A crescente crise na mobilidade urbana brasileira
Enviada em 01/09/2021
Foi durante a República Populista que Juscelino Kubitschek, conhecido pelo seu lema “50 anos em 5”, promoveu a construção e melhoria de rodovias no território nacional, sendo essa uma forma de incentivar a instalação de grandes empresas automobilísticas estrangeiras no Brasil. Entretanto, o desenvolvimentismo de JK resultou em um processo desordenado de urbanização no país, o qual é responsável pela atual crise na mobilidade urbana brasileira que, devido a consolidação de uma cultura consumista após o fenômeno da globalização, está progressivamente crescendo, colocando a qualidade de vida da população em risco.

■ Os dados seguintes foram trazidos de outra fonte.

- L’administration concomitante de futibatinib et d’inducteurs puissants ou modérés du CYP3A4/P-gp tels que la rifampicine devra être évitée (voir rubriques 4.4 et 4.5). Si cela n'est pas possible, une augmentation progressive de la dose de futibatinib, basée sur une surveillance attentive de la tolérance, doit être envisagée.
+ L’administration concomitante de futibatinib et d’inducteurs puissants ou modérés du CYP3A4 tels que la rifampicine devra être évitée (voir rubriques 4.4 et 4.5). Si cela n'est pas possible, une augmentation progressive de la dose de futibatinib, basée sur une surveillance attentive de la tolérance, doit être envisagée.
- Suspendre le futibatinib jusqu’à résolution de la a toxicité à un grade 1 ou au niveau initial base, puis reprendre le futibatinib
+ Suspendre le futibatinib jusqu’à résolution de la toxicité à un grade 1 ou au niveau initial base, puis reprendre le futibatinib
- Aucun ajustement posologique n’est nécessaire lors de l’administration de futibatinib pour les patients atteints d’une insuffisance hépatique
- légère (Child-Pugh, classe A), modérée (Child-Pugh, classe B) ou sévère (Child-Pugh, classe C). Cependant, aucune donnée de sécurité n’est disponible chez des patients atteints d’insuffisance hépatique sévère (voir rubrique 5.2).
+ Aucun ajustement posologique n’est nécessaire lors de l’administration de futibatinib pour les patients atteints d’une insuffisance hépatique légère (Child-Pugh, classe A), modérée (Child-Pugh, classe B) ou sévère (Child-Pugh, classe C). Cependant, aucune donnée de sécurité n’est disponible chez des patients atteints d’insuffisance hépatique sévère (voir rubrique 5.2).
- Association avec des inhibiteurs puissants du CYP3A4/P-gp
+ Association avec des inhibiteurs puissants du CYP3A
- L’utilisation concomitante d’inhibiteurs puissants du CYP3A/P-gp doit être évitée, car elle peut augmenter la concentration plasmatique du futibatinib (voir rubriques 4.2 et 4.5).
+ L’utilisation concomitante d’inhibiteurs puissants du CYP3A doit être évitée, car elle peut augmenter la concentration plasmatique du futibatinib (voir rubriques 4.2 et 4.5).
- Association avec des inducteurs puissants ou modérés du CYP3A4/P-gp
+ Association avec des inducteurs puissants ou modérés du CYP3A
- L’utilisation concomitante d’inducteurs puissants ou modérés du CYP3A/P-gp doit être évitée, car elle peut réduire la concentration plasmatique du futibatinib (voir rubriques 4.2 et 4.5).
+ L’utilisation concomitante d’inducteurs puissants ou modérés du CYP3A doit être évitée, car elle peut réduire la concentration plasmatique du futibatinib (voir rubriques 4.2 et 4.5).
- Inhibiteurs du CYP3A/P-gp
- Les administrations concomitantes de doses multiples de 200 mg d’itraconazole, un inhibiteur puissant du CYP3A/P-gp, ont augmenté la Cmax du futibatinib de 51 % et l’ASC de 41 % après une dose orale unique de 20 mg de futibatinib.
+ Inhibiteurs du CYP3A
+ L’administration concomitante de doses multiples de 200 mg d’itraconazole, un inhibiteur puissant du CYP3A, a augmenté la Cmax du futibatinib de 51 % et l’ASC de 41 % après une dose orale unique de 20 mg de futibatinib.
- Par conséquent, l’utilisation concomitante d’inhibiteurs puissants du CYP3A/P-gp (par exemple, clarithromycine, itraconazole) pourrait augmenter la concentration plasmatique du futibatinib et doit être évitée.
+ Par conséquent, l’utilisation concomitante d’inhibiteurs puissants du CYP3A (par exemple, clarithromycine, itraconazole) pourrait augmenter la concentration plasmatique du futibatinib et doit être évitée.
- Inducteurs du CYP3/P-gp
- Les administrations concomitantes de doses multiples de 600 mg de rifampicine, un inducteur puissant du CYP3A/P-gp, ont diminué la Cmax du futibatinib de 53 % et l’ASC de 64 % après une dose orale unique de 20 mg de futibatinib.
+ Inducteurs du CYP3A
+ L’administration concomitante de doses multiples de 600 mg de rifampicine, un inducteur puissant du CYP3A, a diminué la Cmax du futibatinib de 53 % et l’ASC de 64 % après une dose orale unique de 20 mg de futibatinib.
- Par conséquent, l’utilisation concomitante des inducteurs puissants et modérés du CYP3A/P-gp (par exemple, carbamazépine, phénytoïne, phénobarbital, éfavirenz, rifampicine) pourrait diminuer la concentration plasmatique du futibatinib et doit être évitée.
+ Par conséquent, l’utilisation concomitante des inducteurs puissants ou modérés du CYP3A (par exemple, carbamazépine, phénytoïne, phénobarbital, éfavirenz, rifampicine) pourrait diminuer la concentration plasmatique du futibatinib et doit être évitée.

Sob esse viés, convém investigar a relação entre o rápido acontecimento do êxodo rural e a superlotação dos centros urbanos. Nesse sentido, como apontado pelo psicólogo Jacob Pinheiro Goldberg, o homem trata os espaços públicos como lugares a serem ocupados por quem chegou primeiro. Sendo assim, a euforia gerada pela grande oferta de empregos dentro das fábricas sucedeu em uma rápida ocupação das cidades por aqueles que buscavam uma vida melhor, originando, assim, uma macrocefalia urbana, fenômeno em que a população é maior que a estrutura oferecida, o que gera diversos problemas como o congestionamento, a segregação e a falta de moradia.

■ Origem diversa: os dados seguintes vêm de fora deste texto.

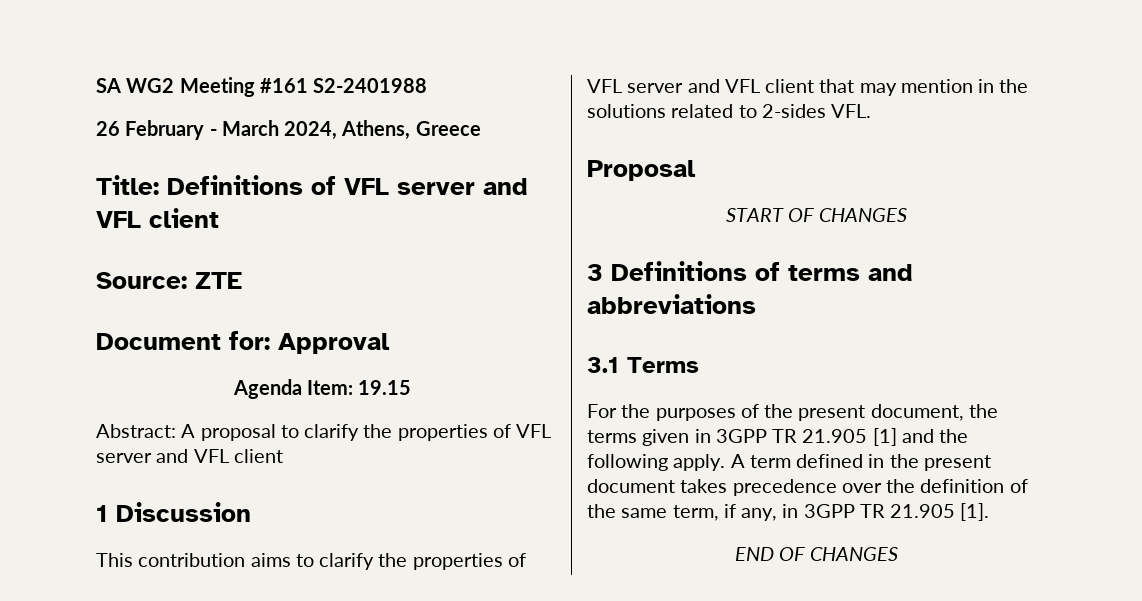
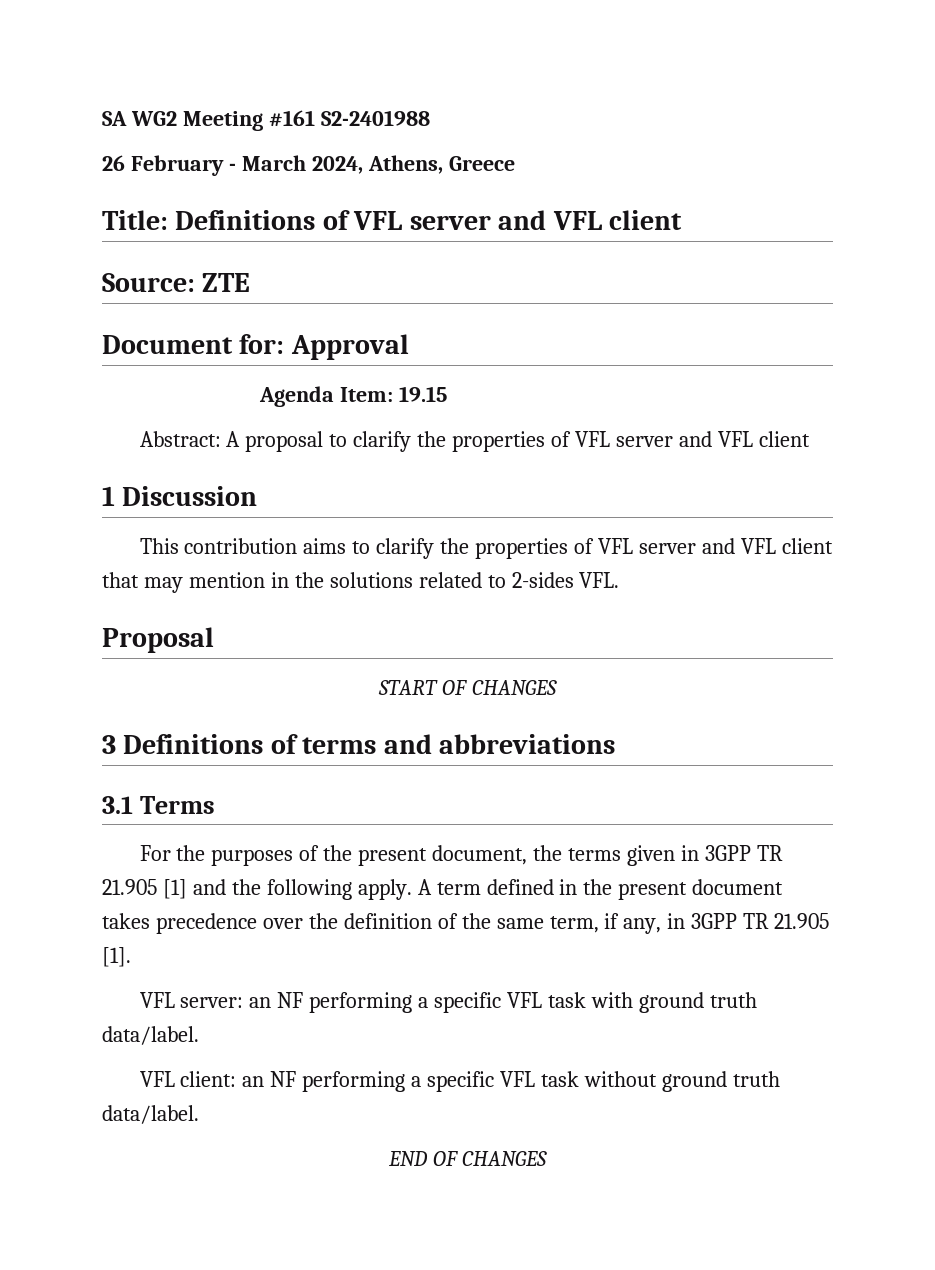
+ VFL server: an NF performing a specific VFL task with ground truth data/label.
+ VFL client: an NF performing a specific VFL task without ground truth data/label.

Ademais, o aumento do volume do tráfego é um reflexo do consumismo, uma vez que os veículos tornaram-se um símbolo de ascensão social. Dessa maneira, é relevante mencionar o sociólogo Zygmunt Bauman, o qual aponta que o homem contemporâneo associa o ato de adquirir bens como essencial para sua existência. Nessa perspectiva, esse pensamento se manifesta no estabelecimento de uma cultura em que o carro é uma forma de distinção social dentro de uma sociedade hierarquizada, resultando em uma baixa eficiência do uso do espaço urbano. Diante disso, tal ineficiência é comprovada por pesquisas realizadas pelo Departamento Estadual de Trânsito (Detran), em que foram estimados mais de seis milhões de automóveis na capital São Paulo.

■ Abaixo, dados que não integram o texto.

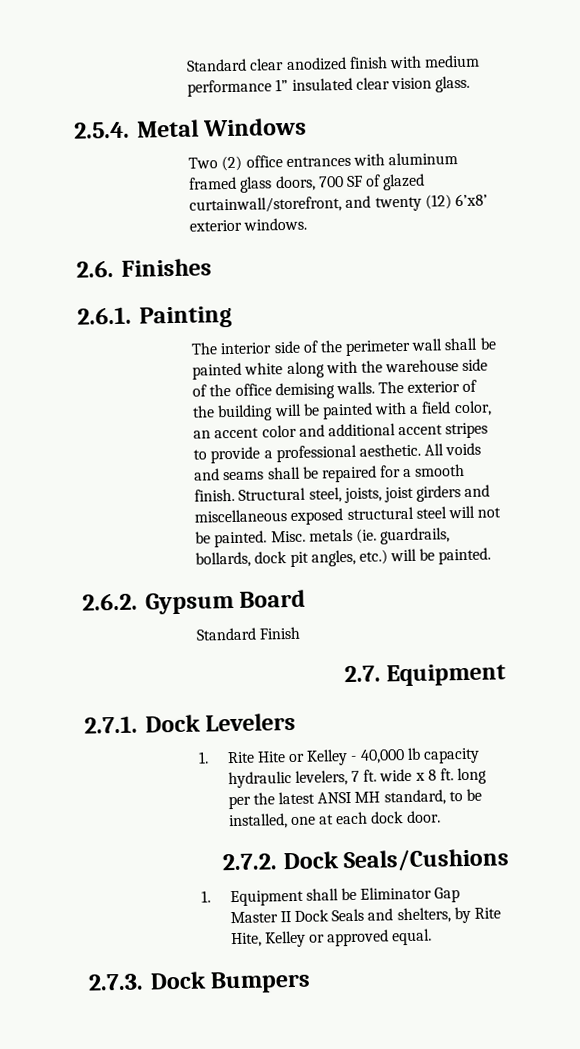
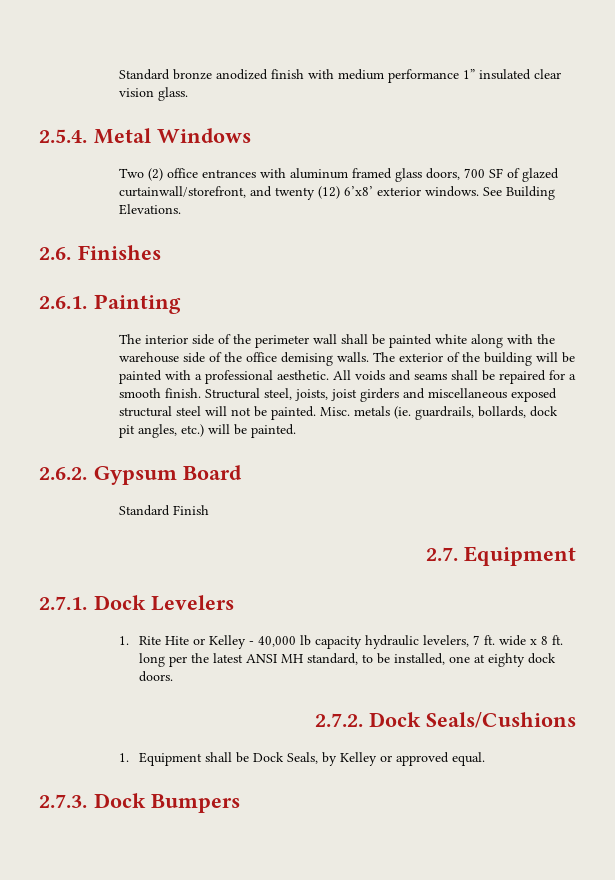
- Standard clear anodized finish with medium performance 1” insulated clear vision glass.
+ Standard bronze anodized finish with medium performance 1” insulated clear vision glass.
+ See Building Elevations.
- The exterior of the building will be painted with a field color, an accent color and additional accent stripes to provide a professional aesthetic.
+ The exterior of the building will be painted with a professional aesthetic.
- 1. Rite Hite or Kelley - 40,000 lb capacity hydraulic levelers, 7 ft. wide x 8 ft. long per the latest ANSI MH standard, to be installed, one at each dock door.
+ 1. Rite Hite or Kelley - 40,000 lb capacity hydraulic levelers, 7 ft. wide x 8 ft. long per the latest ANSI MH standard, to be installed, one at eighty dock doors.
- 1. Equipment shall be Eliminator Gap Master II Dock Seals and shelters, by Rite Hite, Kelley or approved equal.
+ 1. Equipment shall be Dock Seals, by Kelley or approved equal.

Infere-se, portanto, é necessária intervenção imediata na crise da mobilidade urbana no Brasil. Logo, para reverter a crise em questão, cabe ao Ministério da Infraestrutura, aliado dos Poderes Executivo e Legislativo, desestimular, mediante a cobrança de pedágios dentro das cidades e o aumento das taxas de estacionamento, o uso de veículos individuais, diminuindo os excessivos índices de congestionamento. Dessa forma, somente assim será possível assegurar que o uso do transporte coletivo e dos modais não motorizados seja priorizado, garantido o aproveitamento de todos os investimentos nas rodovias realizados durante o mandato do presidente Juscelino Kubitschek.